Ah. I wondered if the antibiotic might be a quinolone, which it is. It is not clear from your posts if you are aware, but quinolone antibiotics have the opposite effect upon GABA receptors to benzodiazepines. So it is unsurprising that you experienced problems at the time. I am not suggesting that you should not have taken the antibiotics (they are life-saving medications) - you did what what was best and necessary at the time. But it might be reassuring for you know that the antibiotic was probably behind the symptoms you experienced at the time.

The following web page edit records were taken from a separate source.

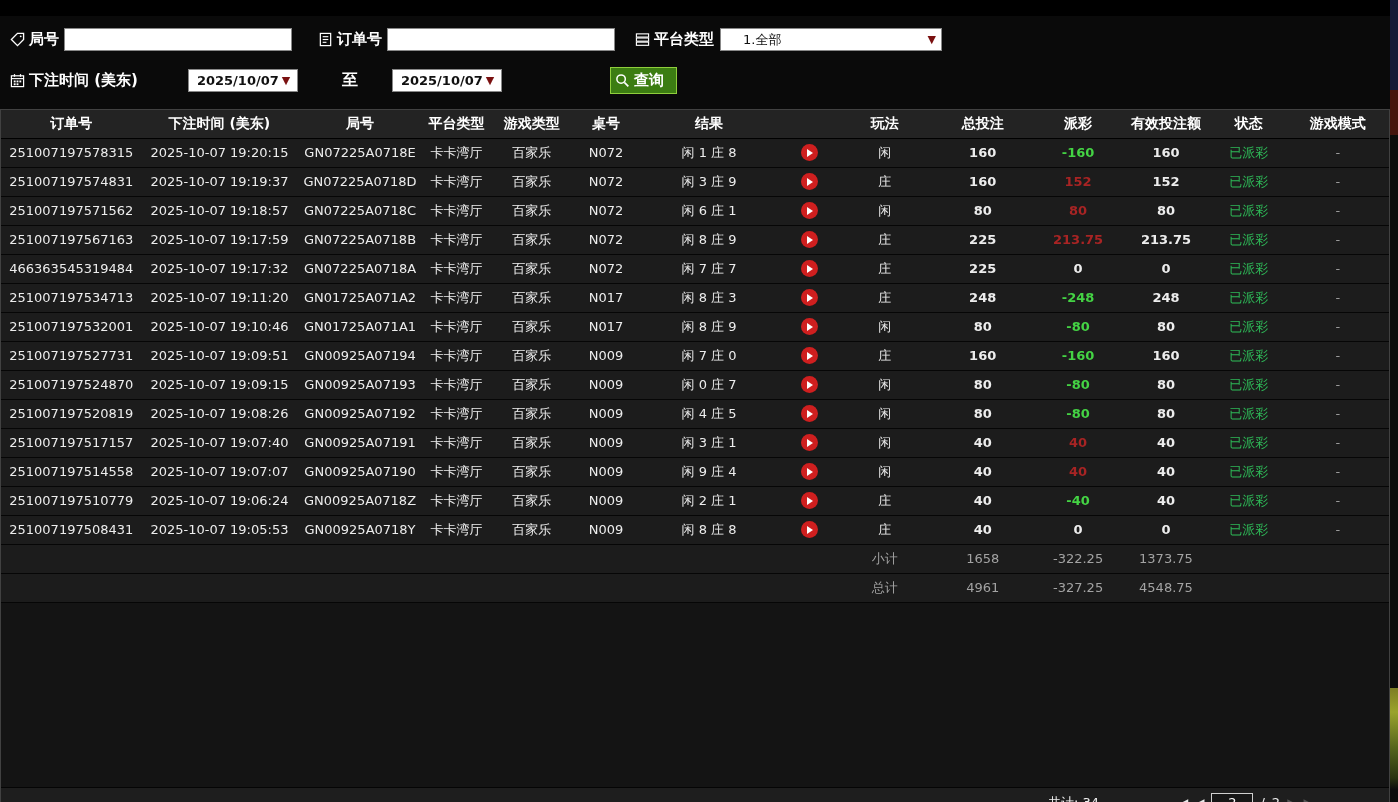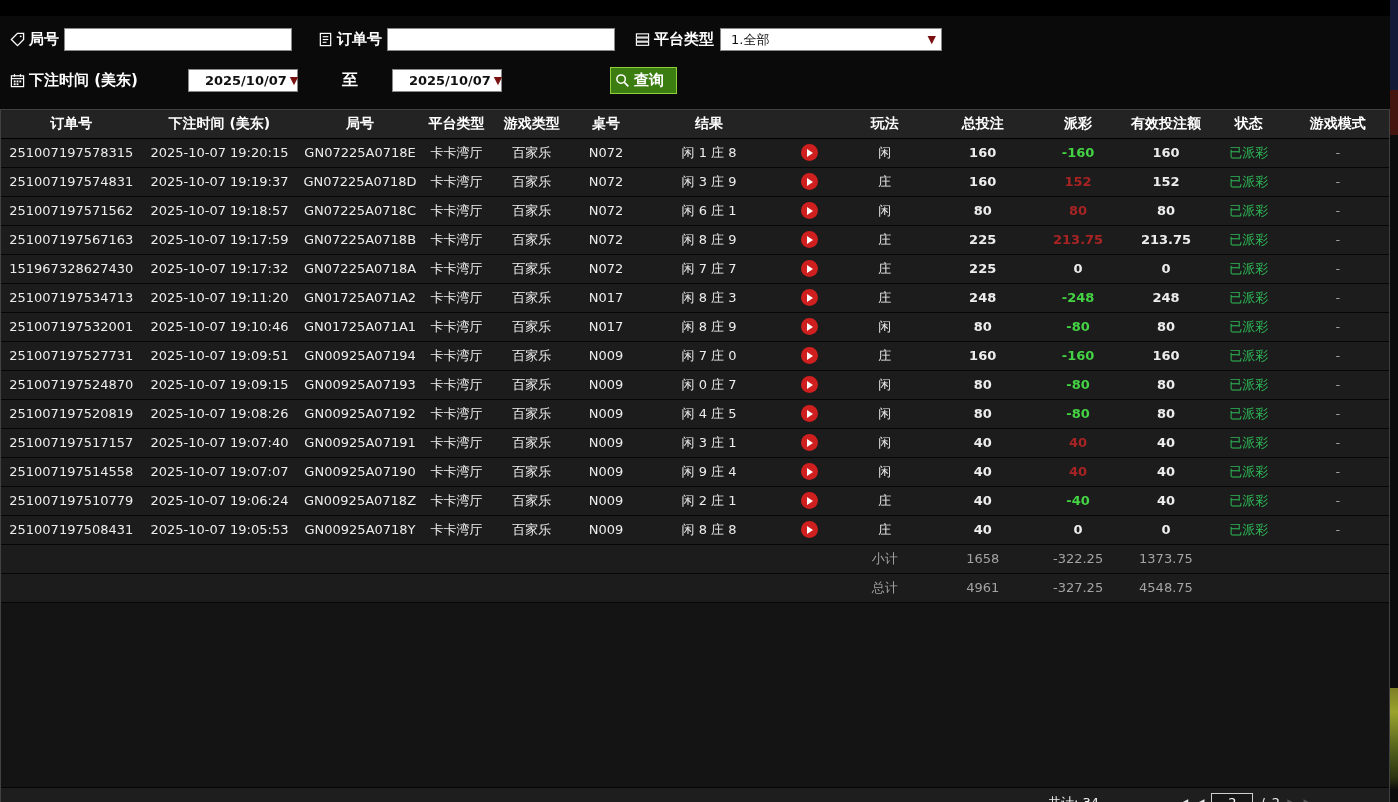--- a/index.html
+++ b/index.html
@@ -12,25 +12,25 @@
   .filter-bar { height:93px; padding:12px 8px 0 8px; background:#0a0a0a; }
   .frow { display:flex; align-items:center; }
   .frow1 { margin-bottom:16px; }
   .flabel { color:#fff; font-weight:bold; font-size:15px; white-space:nowrap; }
   .ficon { width:18px; height:18px; display:inline-flex; align-items:center; justify-content:center; margin-right:3px; flex:none; }
   .ficon svg { width:15px; height:15px; }
 
   .tinput { width:228px; height:23px; background:#fff; border:1px solid #888; margin-left:5px; font-size:13px; padding:0 5px; color:#111; font-family:inherit; }
   .gap1 { width:24px; }
 
-  .select-box { width:222px; height:23px; background:#fff; border:1px solid #888; margin-left:6px; display:flex; align-items:center; justify-content:space-between; padding:0 2px 0 10px; cursor:pointer; }
+  .select-box { width:222px; height:23px; background:#fff; border:1px solid #888; margin-left:6px; display:flex; align-items:center; justify-content:space-between; padding:0 2px 0 22px; cursor:pointer; }
   .select-box .sel-text { color:#111; font-size:13px; }
   .sel-arrow { color:#7a1010; font-size:11px; padding:0 3px; }
 
-  .datepick { width:110px; height:23px; background:#fff; border:1px solid #888; display:flex; align-items:center; justify-content:space-between; padding:0 4px 0 16px; cursor:pointer; }
+  .datepick { width:110px; height:23px; background:#fff; border:1px solid #888; display:flex; align-items:center; justify-content:space-between; padding:0 4px 0 8px; cursor:pointer; }
   .datepick .dp-text { color:#111; font-size:13px; font-weight:bold; }
 
   .to-label { margin:0 34px 0 44px; font-size:16px; }
 
   .query-btn { margin-left:108px; height:27px; padding:0 12px 0 4px; background:#3c7d12; border:1px solid #8fce3c; color:#fff; font-weight:bold; font-size:15px; display:flex; align-items:center; gap:4px; cursor:pointer; font-family:inherit; }
   .query-btn svg { width:15px; height:15px; }
 
   
   .content { flex:1; border:1px solid #414141; display:flex; flex-direction:column; background:#141414; min-height:0; }
   .table-wrap { flex:1; overflow:hidden; }
@@ -245,21 +245,21 @@
                   <span class="tri"></span>
                 </span></td>
               <td>庄</td>
               <td class="num">225</td>
               <td class="pay-pos">213.75</td>
               <td class="num">213.75</td>
               <td class="status-paid">已派彩</td>
               <td class="mode">-</td>
             </tr>
             <tr>
-              <td>151967328627430</td>
+              <td>466363545319484</td>
               <td>2025-10-07 19:17:32</td>
               <td>GN07225A0718A</td>
               <td>卡卡湾厅</td>
               <td>百家乐</td>
               <td>N072</td>
               <td>闲 7 庄 7</td>
               <td><span class="play-btn">
                   <span class="tri"></span>
                 </span></td>
               <td>庄</td>

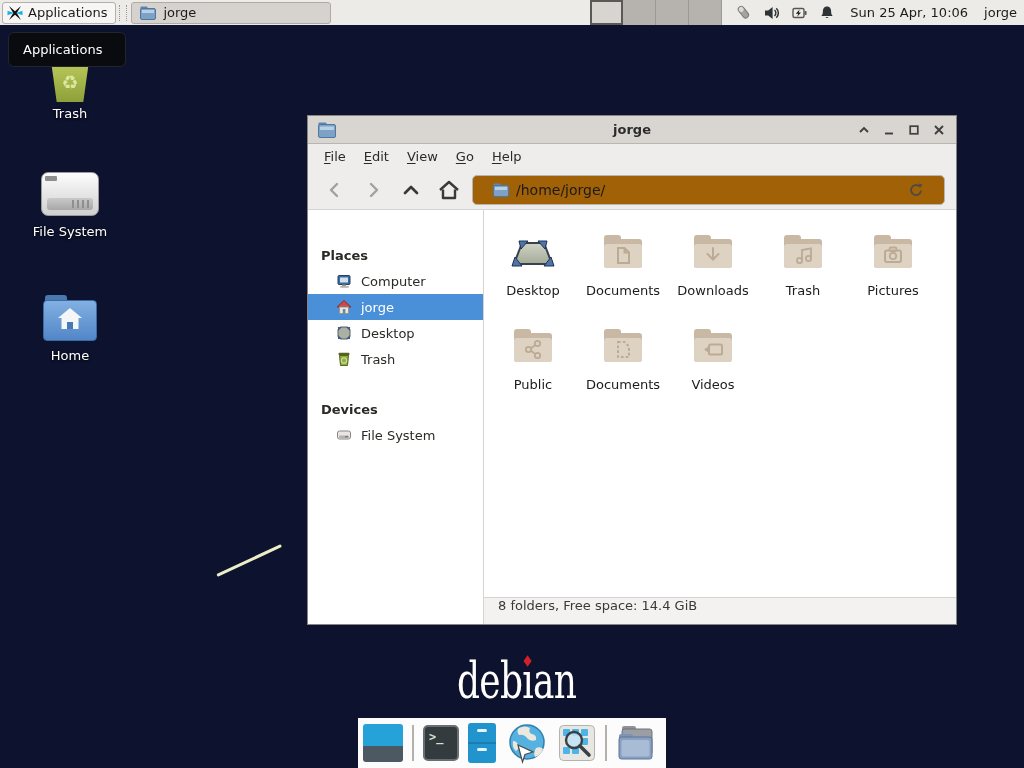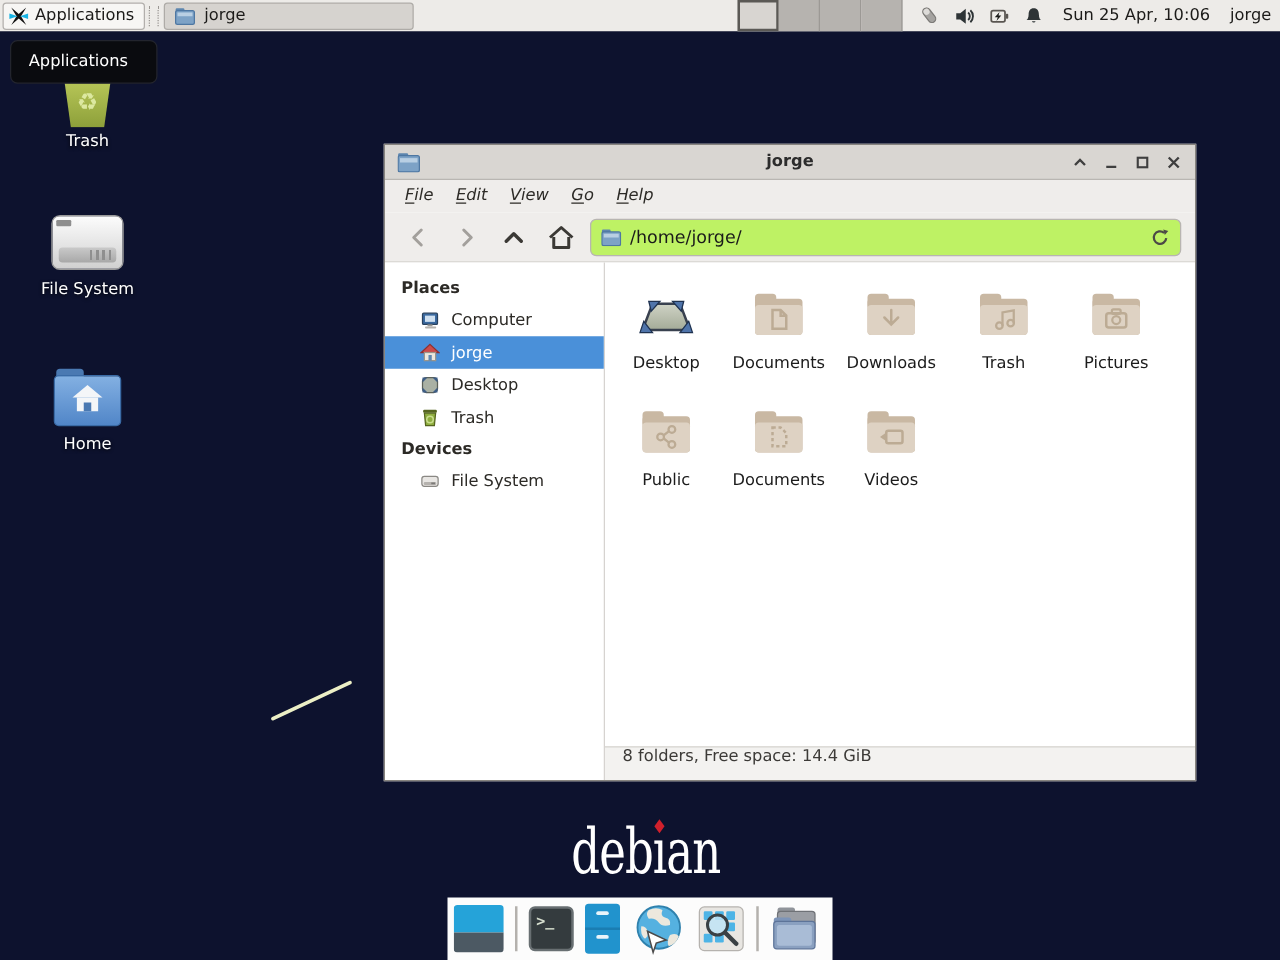--- a/index.html
+++ b/index.html
@@ -69,31 +69,31 @@
   
   .window{position:absolute;left:307px;top:115px;width:650px;height:510px;background:#fff;
           border:1px solid #87847f;box-sizing:border-box;display:flex;flex-direction:column;font-size:13px;color:#2c2a26;}
   .titlebar{height:28px;background:#d9d6d2;border-bottom:1px solid #b9b6b2;display:flex;align-items:center;
             padding:0 10px;box-sizing:border-box;}
   .titlebar .wtitle{position:absolute;left:0;right:0;text-align:center;font-weight:bold;color:#2c2c2c;}
   .titlebar{position:relative;}
   .win-controls{margin-left:auto;display:flex;gap:10px;z-index:2;}
   .win-controls .wbtn{width:15px;height:15px;display:flex;align-items:center;justify-content:center;}
   .menubar{height:26px;background:#efedeb;display:flex;align-items:center;padding-left:7px;}
-  .menu-item{padding:0 9px;line-height:26px;font-style:italic;}
+  .menu-item{padding:0 9px;line-height:26px;}
   .mn{text-decoration:underline;text-underline-offset:2px;}
   .toolbar{height:40px;background:#efedeb;border-bottom:1px solid #d6d3d0;display:flex;align-items:center;
            padding:0 11px 0 8px;box-sizing:border-box;gap:0;}
   .nav-btn{width:38px;height:30px;display:flex;align-items:center;justify-content:center;}
-  .pathbar{flex:1;height:30px;margin-left:4px;background:#bef264;border:1px solid #b8b5b1;border-radius:5px;
-           display:flex;align-items:center;padding:0 8px;box-sizing:border-box;gap:7px;color:#1a1a1a;font-size:14px;}
+  .pathbar{flex:1;height:30px;margin-left:4px;background:#a16207;border:1px solid #b8b5b1;border-radius:5px;
+           display:flex;align-items:center;padding:0 20px;box-sizing:border-box;gap:7px;color:#1a1a1a;font-size:14px;}
   .pathbar .ptext{flex:1;}
   .win-body{flex:1;display:flex;min-height:0;}
   .sidebar{width:176px;background:#fff;border-right:1px solid #d6d3d0;box-sizing:border-box;padding-top:8px;}
-  .side-header{font-weight:bold;padding:5px 0 5px 13px;color:#2c2a26;}
+  .side-header{font-weight:bold;padding:5px 0 5px 13px;color:#2c2a26;margin-top:25px;}
   .side-item{height:26px;display:flex;align-items:center;gap:9px;padding-left:28px;}
   .side-item.selected{background:#4a90d9;color:#fff;}
   .main-pane{flex:1;display:flex;flex-direction:column;background:#fff;min-width:0;}
   .fileview{flex:1;padding:14px 0 0 4px;display:flex;flex-wrap:wrap;align-content:flex-start;}
   .file-item{width:90px;margin-bottom:20px;text-align:center;}
   .file-item .fi-icon{height:56px;display:flex;align-items:center;justify-content:center;}
   .file-item .fi-label{margin-top:3px;color:#1c1c1c;}
   .statusbar{height:26px;background:#f3f2f0;border-top:1px solid #d6d3d0;display:flex;align-items:flex-start;
              padding-left:14px;color:#3c3a37;}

https://www.benzoinfo.com/2017/10/12/hidden-dangers-of-fluoroquinolone-antibiotics-in-the-benzodiazepine-dependent-population/

Thank you so much for that information. Saved to desktop. It all makes so so so much more sense now, why I felt like I needed more at the time then I do now a few days later. They had to do it because I would have went septic but... once I came out,  my prescribing doc like I said was super mad when I told her the truth. That for a couple days I needed an extra 1-1.5ishmg. I guess sometimes its better to not say anything. I told her I wanted that open book relationship from the start. I almost want to send her this article, but again... maybe Ill just send it to my therapist instead, who is in contact with her, and maybe they can share the info together. Not that it was an excuse for me to do what I was doing but explains why I had a couple nights of 170/135 BP. waking up shaking.... feeling sick and bed-ridden during the day. Luckily it seems like such antibiotics such as cipro have short half-life, so now at this point, it looks like they're basically going to be fully released here soon (if not already. Last antibiotics was Tuesday 10am). Maybe that's why it's been getting a lot easier just dumping from 4-4.5mg back down to 3ishmg. Also literally explains the reason for not having a clue about tolerance level along with the chinese rcs. Literally wouldn't have known. That was a wonderful article and piece of information I'm saving for the future and taking with me to any in person appointments. Unfittingly, it seems like everything is all "telehealth" now as far as addiction specialists goes. I hate that it has headed in that direction. Convenient, maybe. but not for certain situations where it would be better to actually sit across the table from someone instead of being on a screen. 

Edited by [VI...]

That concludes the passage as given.